## What needs to be done:
Every line below must be copied as written, except for pictures.

Data in this exercise Start Marker

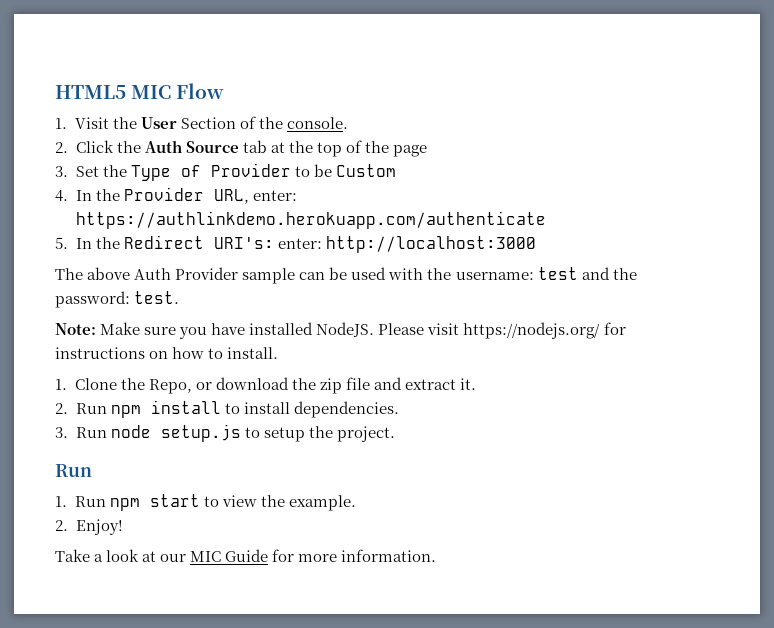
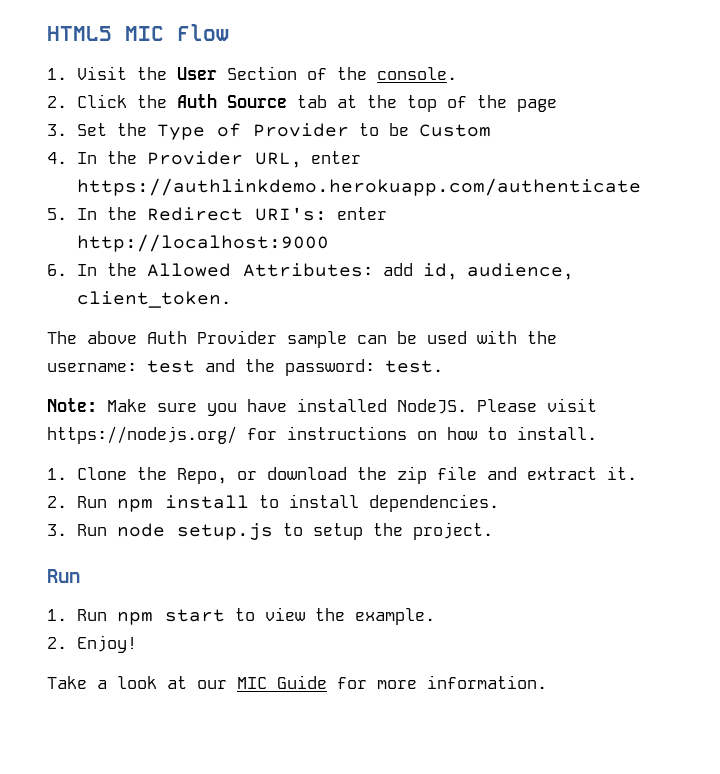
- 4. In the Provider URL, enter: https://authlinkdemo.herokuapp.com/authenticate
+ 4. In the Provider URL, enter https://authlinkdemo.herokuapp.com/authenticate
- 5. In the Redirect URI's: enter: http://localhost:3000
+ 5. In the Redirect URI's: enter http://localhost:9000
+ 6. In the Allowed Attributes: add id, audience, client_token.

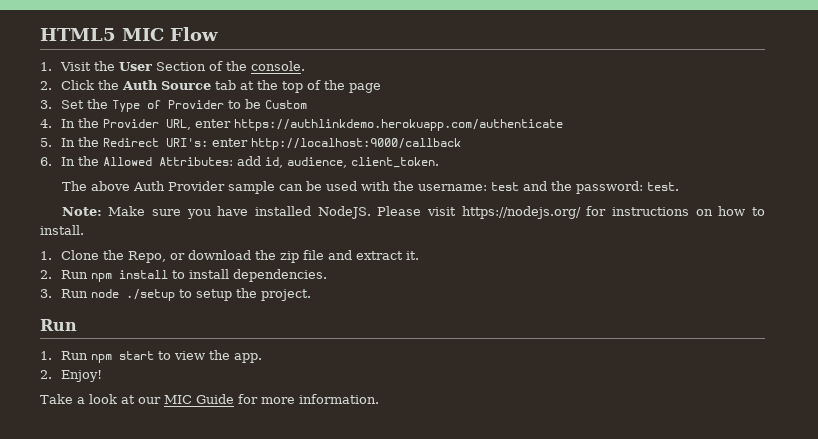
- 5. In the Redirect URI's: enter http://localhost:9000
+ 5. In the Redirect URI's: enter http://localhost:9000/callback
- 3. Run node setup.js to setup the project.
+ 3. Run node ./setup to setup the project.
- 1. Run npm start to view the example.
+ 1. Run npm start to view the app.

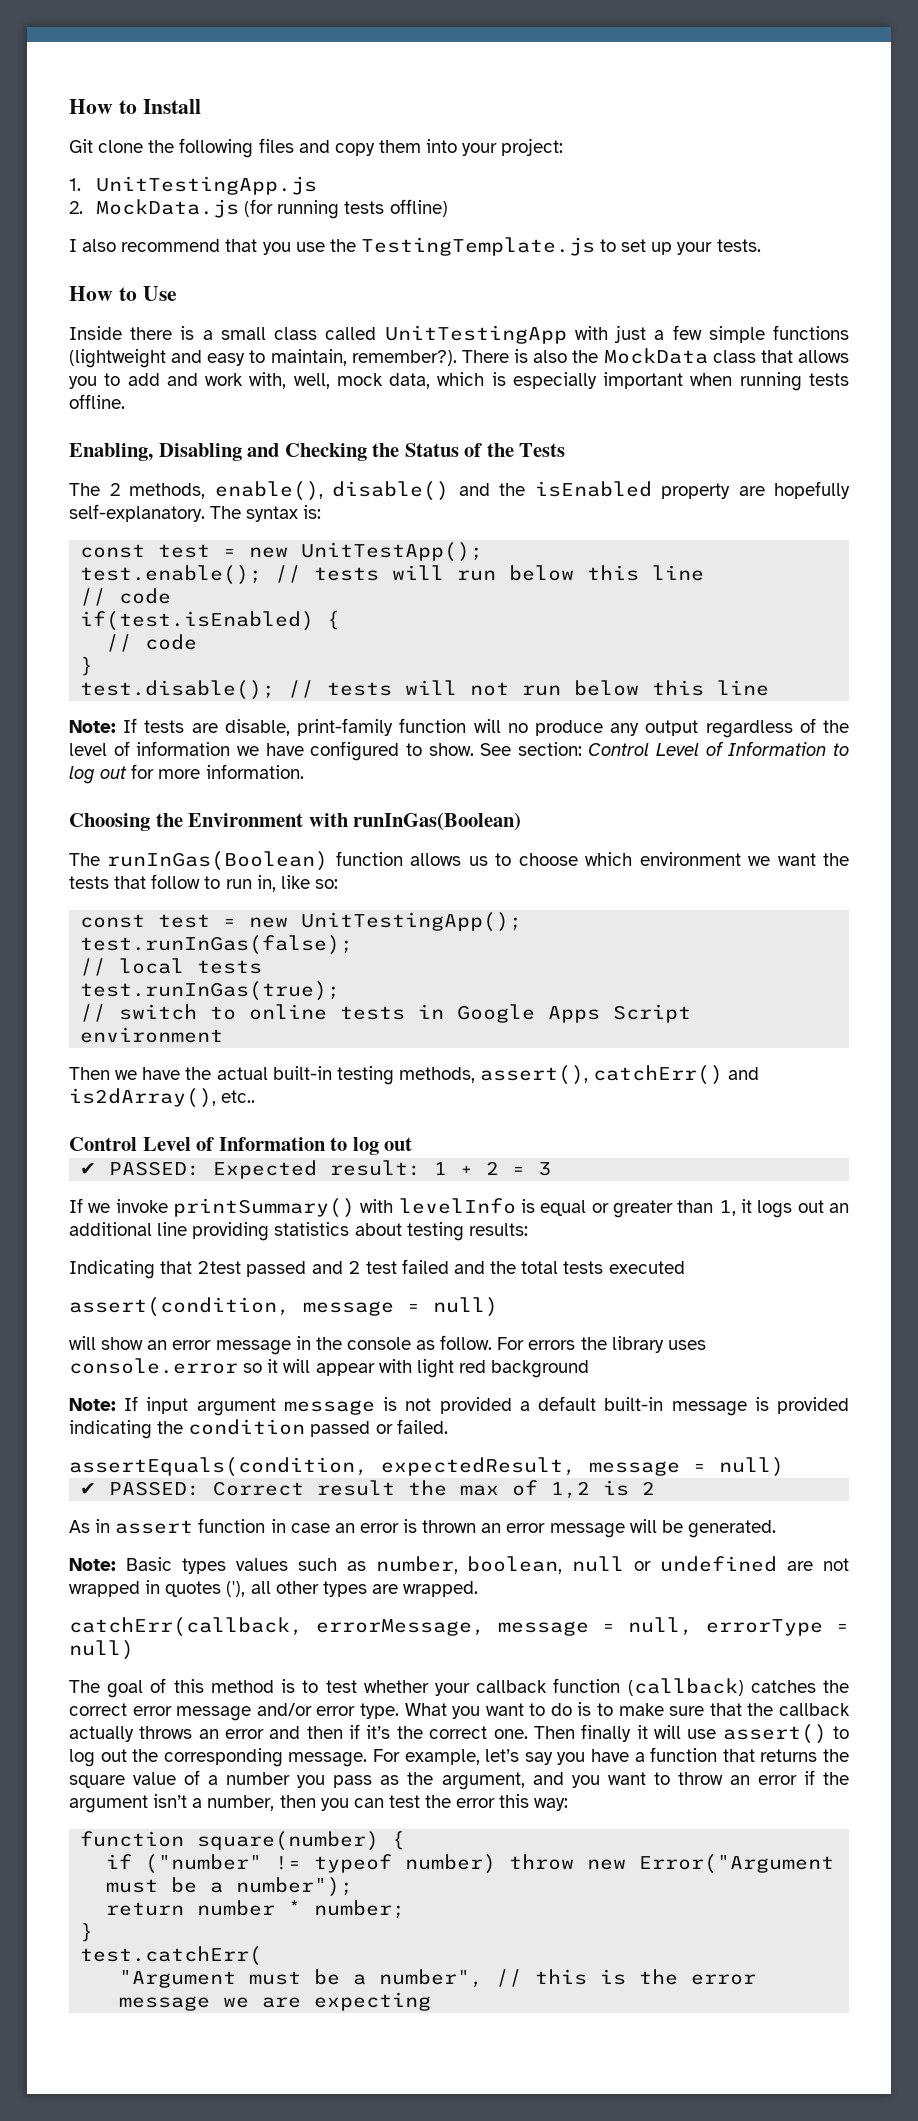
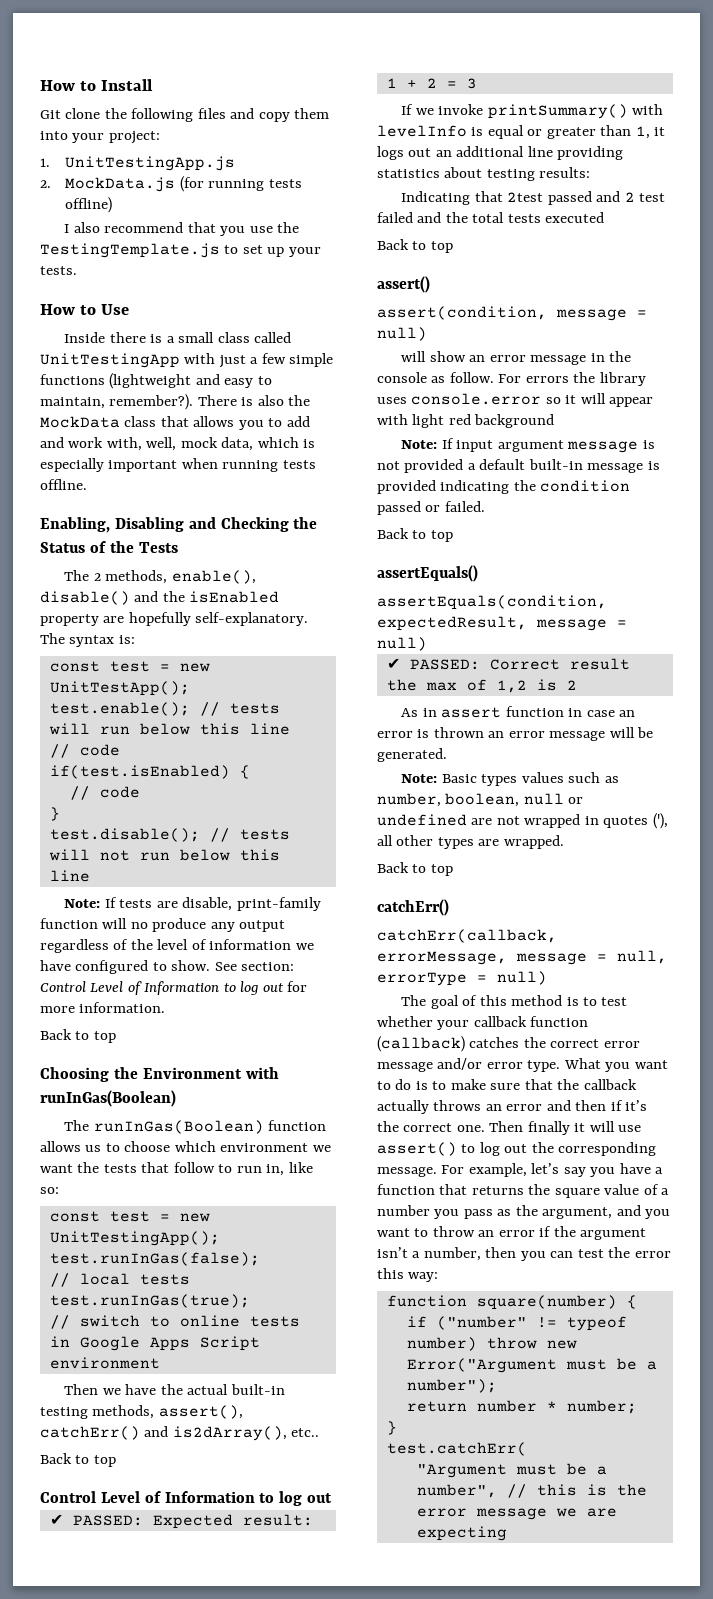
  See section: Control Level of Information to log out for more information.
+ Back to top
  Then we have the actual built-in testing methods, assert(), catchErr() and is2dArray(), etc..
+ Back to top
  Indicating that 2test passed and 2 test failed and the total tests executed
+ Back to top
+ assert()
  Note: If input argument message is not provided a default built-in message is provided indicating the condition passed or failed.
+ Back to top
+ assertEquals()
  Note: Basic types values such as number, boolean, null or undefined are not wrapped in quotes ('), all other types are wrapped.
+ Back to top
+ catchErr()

Data in this exercise End Marker

## Task answer:
- 4. In the Provider URL, enter: https://authlinkdemo.herokuapp.com/authenticate
+ 4. In the Provider URL, enter https://authlinkdemo.herokuapp.com/authenticate
- 5. In the Redirect URI's: enter: http://localhost:3000
+ 5. In the Redirect URI's: enter http://localhost:9000
+ 6. In the Allowed Attributes: add id, audience, client_token.

- 5. In the Redirect URI's: enter http://localhost:9000
+ 5. In the Redirect URI's: enter http://localhost:9000/callback
- 3. Run node setup.js to setup the project.
+ 3. Run node ./setup to setup the project.
- 1. Run npm start to view the example.
+ 1. Run npm start to view the app.

  See section: Control Level of Information to log out for more information.
+ Back to top
  Then we have the actual built-in testing methods, assert(), catchErr() and is2dArray(), etc..
+ Back to top
  Indicating that 2test passed and 2 test failed and the total tests executed
+ Back to top
+ assert()
  Note: If input argument message is not provided a default built-in message is provided indicating the condition passed or failed.
+ Back to top
+ assertEquals()
  Note: Basic types values such as number, boolean, null or undefined are not wrapped in quotes ('), all other types are wrapped.
+ Back to top
+ catchErr()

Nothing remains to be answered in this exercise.